Data excerpts:

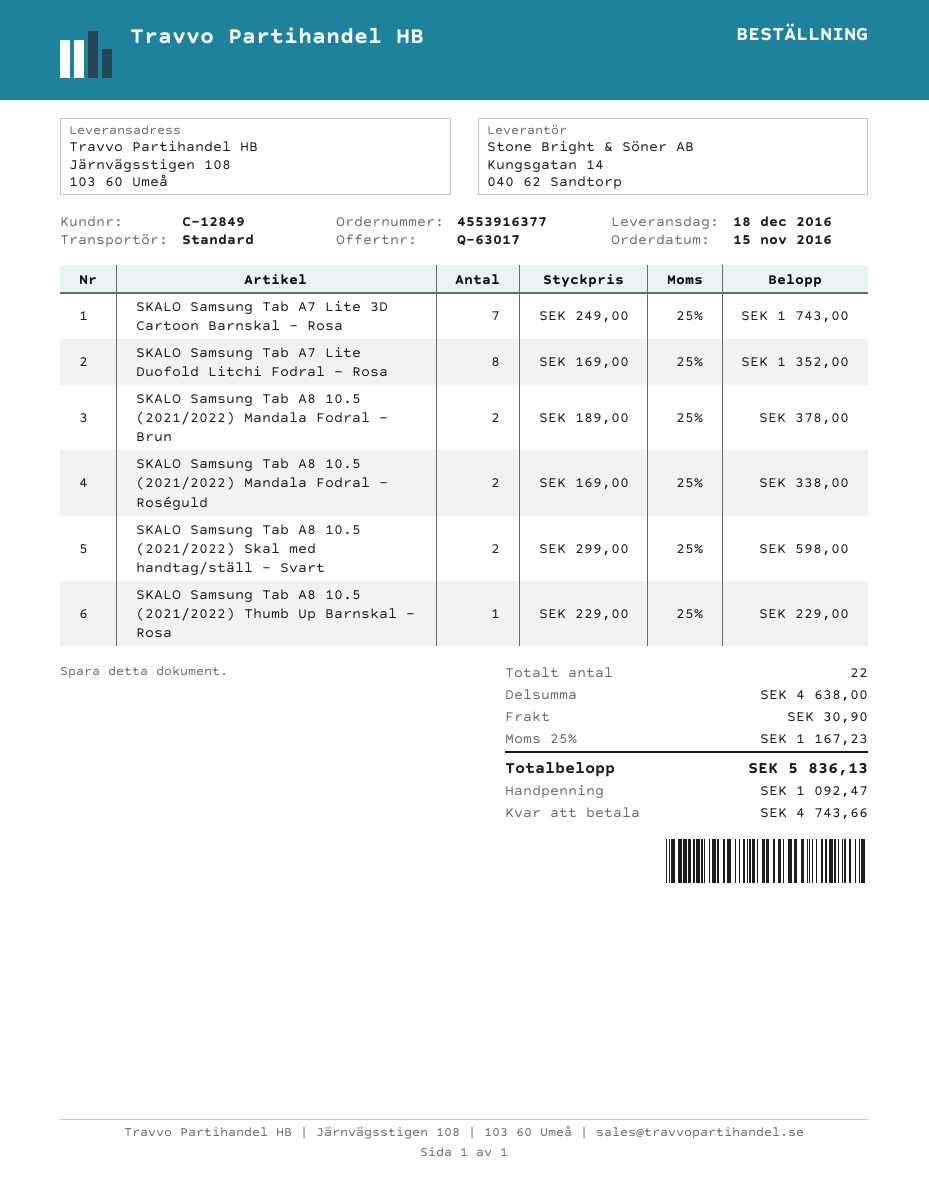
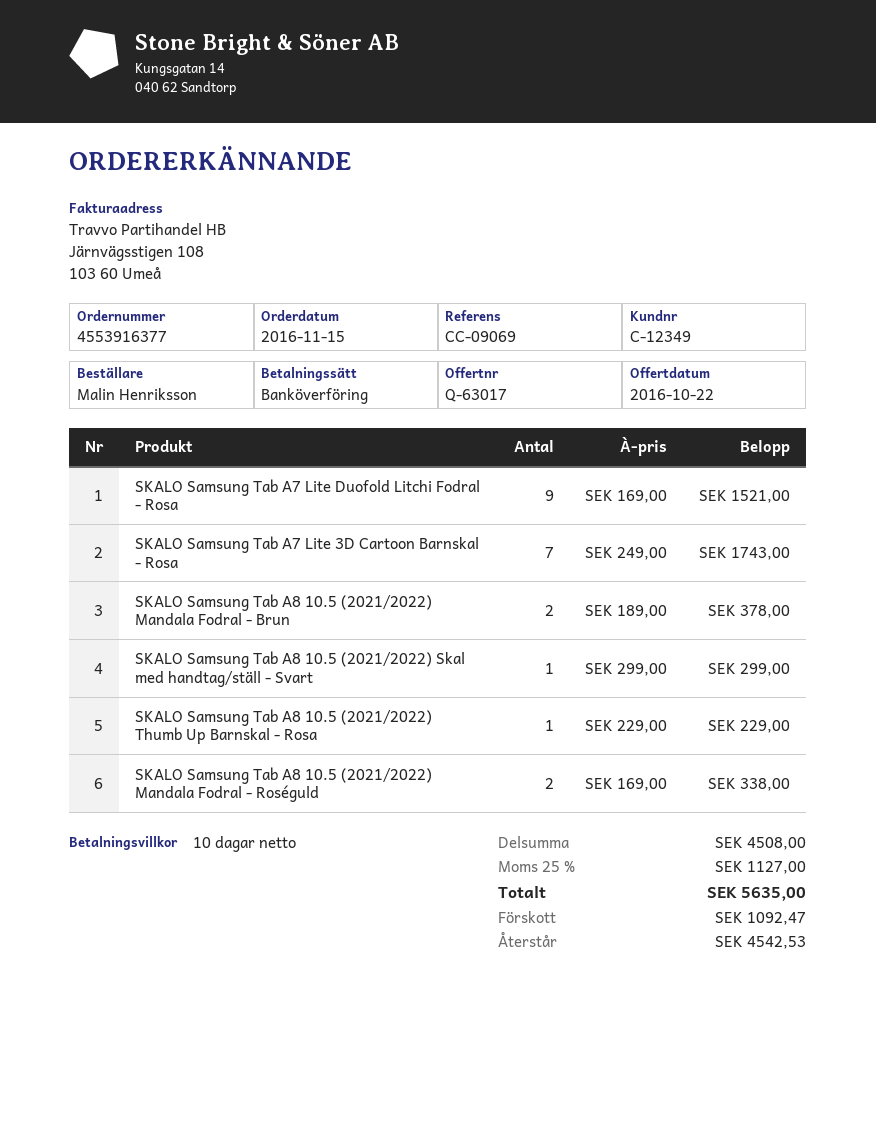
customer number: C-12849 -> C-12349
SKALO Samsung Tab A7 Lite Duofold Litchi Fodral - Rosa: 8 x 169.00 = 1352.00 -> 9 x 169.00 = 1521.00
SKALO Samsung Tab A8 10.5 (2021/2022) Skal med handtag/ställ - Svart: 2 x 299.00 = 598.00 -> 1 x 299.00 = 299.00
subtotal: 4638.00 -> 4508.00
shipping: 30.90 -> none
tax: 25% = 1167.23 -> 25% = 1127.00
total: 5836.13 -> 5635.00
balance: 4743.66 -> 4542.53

...

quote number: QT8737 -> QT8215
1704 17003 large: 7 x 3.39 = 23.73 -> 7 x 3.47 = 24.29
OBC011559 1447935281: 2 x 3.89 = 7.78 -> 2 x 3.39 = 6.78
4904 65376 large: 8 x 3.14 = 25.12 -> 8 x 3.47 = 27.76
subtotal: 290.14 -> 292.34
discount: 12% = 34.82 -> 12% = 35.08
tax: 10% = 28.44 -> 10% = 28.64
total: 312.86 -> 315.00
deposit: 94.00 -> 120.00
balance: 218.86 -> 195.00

...

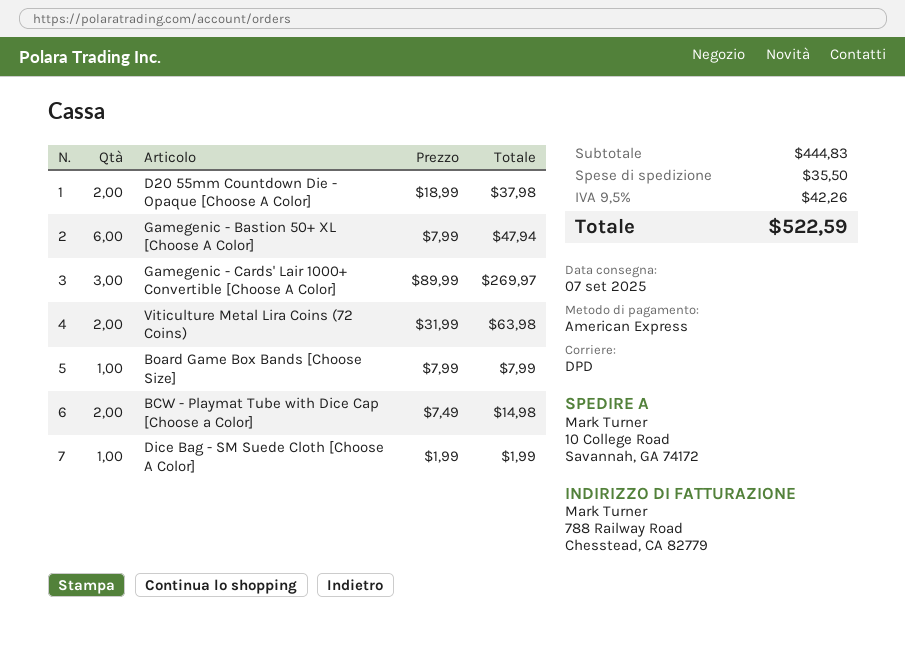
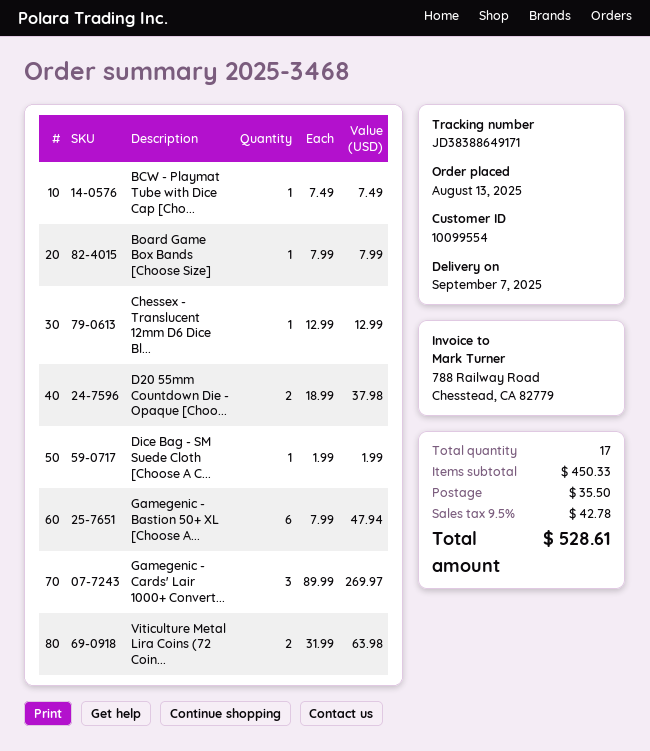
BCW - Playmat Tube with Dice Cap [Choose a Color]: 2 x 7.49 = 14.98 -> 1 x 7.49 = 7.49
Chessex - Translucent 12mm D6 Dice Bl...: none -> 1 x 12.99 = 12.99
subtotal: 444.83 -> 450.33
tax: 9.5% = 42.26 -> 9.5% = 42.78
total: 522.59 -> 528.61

Task directions:
The response should hold exactly the lines starting at the line with "tax: 10% = 28.44 -> 10% = 28.64" and ending at the line with "balance: 218.86 -> 195.00", and no other line of the material above.

Answer space:
tax: 10% = 28.44 -> 10% = 28.64
total: 312.86 -> 315.00
deposit: 94.00 -> 120.00
balance: 218.86 -> 195.00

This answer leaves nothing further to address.